Validation test suite

[ocheron]

This adds a test suite to the package x509-validation:

• includes tests for all failure reasons and all validation checks

• however validation cache is left out (state is difficult to test)

• the full suite is run four times, once for each signature algorithm RSA/RSAPSS/DSA/ECDSA

• all data is dynamically generated, however to speed computations up, a fixed set of keys is shared and reused among test cases

Additional changes:

• fixed signature verification for DSA certificates

• added some missing OIDs

• it was difficult to sign cleanly with objectToSignedExact because signature function often have a MonadRandom constraint, so I had to introduce a new variant of the function

Also some surprises and remarks:

• The validation functions never return the failure reasons InvalidName and InvalidWildcard.

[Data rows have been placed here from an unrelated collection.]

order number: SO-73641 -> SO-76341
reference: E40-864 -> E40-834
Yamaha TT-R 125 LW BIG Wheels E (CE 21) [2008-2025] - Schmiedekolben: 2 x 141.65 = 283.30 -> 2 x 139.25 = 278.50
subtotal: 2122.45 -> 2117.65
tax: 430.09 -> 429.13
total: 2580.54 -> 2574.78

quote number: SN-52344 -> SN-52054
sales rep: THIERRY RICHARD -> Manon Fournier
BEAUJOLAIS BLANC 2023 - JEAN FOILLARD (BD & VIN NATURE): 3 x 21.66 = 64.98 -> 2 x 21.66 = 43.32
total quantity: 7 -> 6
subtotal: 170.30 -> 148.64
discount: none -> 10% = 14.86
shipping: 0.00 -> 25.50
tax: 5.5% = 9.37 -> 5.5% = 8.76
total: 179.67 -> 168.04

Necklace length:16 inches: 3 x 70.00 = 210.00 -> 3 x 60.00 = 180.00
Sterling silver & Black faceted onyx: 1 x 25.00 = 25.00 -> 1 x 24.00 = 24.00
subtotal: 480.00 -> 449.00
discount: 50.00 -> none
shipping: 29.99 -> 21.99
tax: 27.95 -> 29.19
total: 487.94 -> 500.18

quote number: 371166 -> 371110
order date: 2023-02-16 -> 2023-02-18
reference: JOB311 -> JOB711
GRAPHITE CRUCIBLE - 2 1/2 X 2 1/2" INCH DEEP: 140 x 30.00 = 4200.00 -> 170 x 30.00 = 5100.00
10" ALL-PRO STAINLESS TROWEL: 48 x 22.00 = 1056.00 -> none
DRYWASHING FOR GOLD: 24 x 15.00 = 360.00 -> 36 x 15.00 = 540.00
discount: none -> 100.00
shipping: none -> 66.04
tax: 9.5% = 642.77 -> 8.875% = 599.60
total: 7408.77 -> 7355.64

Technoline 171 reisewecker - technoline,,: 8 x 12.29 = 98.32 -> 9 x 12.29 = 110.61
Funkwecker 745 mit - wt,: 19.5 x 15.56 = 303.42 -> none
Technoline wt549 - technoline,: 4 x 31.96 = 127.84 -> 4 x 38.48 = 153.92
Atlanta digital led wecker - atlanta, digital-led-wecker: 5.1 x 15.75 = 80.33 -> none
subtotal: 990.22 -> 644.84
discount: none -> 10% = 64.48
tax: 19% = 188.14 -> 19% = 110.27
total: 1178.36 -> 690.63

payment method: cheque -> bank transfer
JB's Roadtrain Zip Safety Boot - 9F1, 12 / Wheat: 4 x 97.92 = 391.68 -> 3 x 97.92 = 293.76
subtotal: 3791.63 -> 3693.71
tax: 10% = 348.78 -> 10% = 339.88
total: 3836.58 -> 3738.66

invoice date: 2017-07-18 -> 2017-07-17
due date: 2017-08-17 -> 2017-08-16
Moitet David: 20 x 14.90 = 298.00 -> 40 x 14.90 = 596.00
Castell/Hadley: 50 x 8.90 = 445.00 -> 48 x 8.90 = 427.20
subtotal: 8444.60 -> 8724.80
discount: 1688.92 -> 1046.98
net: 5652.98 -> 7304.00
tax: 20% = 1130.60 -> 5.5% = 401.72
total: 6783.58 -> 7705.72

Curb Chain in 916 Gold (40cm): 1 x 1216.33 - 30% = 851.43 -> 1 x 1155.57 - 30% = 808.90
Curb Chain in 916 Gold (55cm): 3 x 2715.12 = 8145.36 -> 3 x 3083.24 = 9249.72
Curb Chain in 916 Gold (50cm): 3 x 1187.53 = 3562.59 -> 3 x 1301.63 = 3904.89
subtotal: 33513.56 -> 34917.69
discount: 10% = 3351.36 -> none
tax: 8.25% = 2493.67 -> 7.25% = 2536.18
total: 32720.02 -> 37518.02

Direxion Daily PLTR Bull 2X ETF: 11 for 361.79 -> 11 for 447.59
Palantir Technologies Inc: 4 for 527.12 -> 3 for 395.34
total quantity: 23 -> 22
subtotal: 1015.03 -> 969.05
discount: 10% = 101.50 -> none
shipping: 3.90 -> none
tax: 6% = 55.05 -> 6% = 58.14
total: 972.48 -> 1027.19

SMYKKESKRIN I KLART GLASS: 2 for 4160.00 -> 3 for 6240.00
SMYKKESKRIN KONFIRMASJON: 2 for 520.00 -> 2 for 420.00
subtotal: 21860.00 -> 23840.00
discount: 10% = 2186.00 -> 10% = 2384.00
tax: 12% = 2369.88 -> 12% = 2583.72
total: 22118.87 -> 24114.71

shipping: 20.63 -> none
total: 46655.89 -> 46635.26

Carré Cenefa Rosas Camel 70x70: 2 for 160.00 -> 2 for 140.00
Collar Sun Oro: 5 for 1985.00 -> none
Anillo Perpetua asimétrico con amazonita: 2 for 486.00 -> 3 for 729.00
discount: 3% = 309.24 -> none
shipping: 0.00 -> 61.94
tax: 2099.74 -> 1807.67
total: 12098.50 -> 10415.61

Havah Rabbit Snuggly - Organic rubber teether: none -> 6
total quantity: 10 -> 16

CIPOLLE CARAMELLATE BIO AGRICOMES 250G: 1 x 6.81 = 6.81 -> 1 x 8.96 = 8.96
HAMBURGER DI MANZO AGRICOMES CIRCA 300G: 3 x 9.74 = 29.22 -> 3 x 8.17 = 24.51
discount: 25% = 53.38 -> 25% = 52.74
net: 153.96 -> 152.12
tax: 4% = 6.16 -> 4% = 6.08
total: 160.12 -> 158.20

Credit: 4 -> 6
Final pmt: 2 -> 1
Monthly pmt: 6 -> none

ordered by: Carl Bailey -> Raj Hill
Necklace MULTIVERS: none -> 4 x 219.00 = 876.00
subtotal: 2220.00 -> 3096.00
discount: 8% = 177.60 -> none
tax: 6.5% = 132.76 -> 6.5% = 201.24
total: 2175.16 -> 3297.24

Instead NameMismatch is returned. This behavior comes from the consolidation of matching results from all names in the certificate, so it's probably best not to change this. I just added a note in the description of the data type.

• A CertificateStore is usually just a Map so it cannot contain multiple CAs with the same Subject DN. Maybe this constraint should be removed to support renewals and re-keyings better. For instance using something like Map DistinguishedName [SignedCertificate] instead.

[vincenthz]

nice work ! thanks

[ocheron]

Great, fortunately you guys noticed the module I forgot in the cabal file.